((

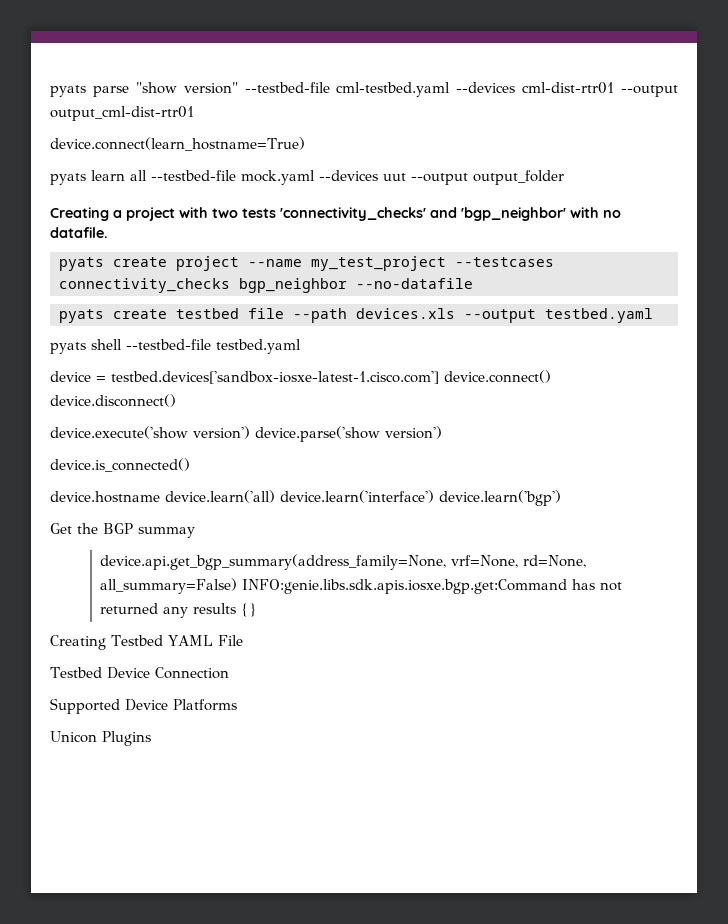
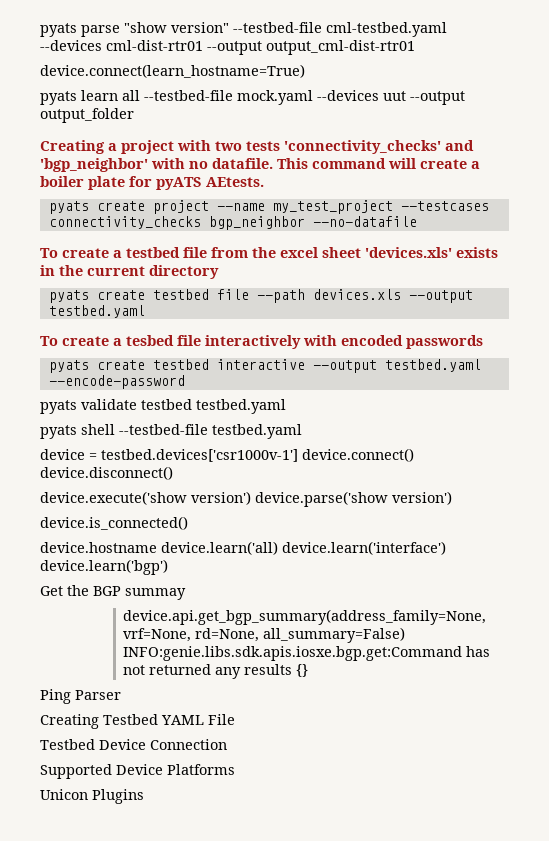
+ This command will create a boiler plate for pyATS AEtests.
+ To create a testbed file from the excel sheet 'devices.xls' exists in the current directory
+ To create a tesbed file interactively with encoded passwords
+ pyats create testbed interactive --output testbed.yaml --encode-password
+ pyats validate testbed testbed.yaml
- device = testbed.devices['sandbox-iosxe-latest-1.cisco.com'] device.connect() device.disconnect()
+ device = testbed.devices['csr1000v-1'] device.connect() device.disconnect()
+ Ping Parser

))

Restate word for word the lines from the one holding "with encoded passwords" through the last line of the listing, omitting every earlier line.

- Answer section -
+ To create a tesbed file interactively with encoded passwords
+ pyats create testbed interactive --output testbed.yaml --encode-password
+ pyats validate testbed testbed.yaml
- device = testbed.devices['sandbox-iosxe-latest-1.cisco.com'] device.connect() device.disconnect()
+ device = testbed.devices['csr1000v-1'] device.connect() device.disconnect()
+ Ping Parser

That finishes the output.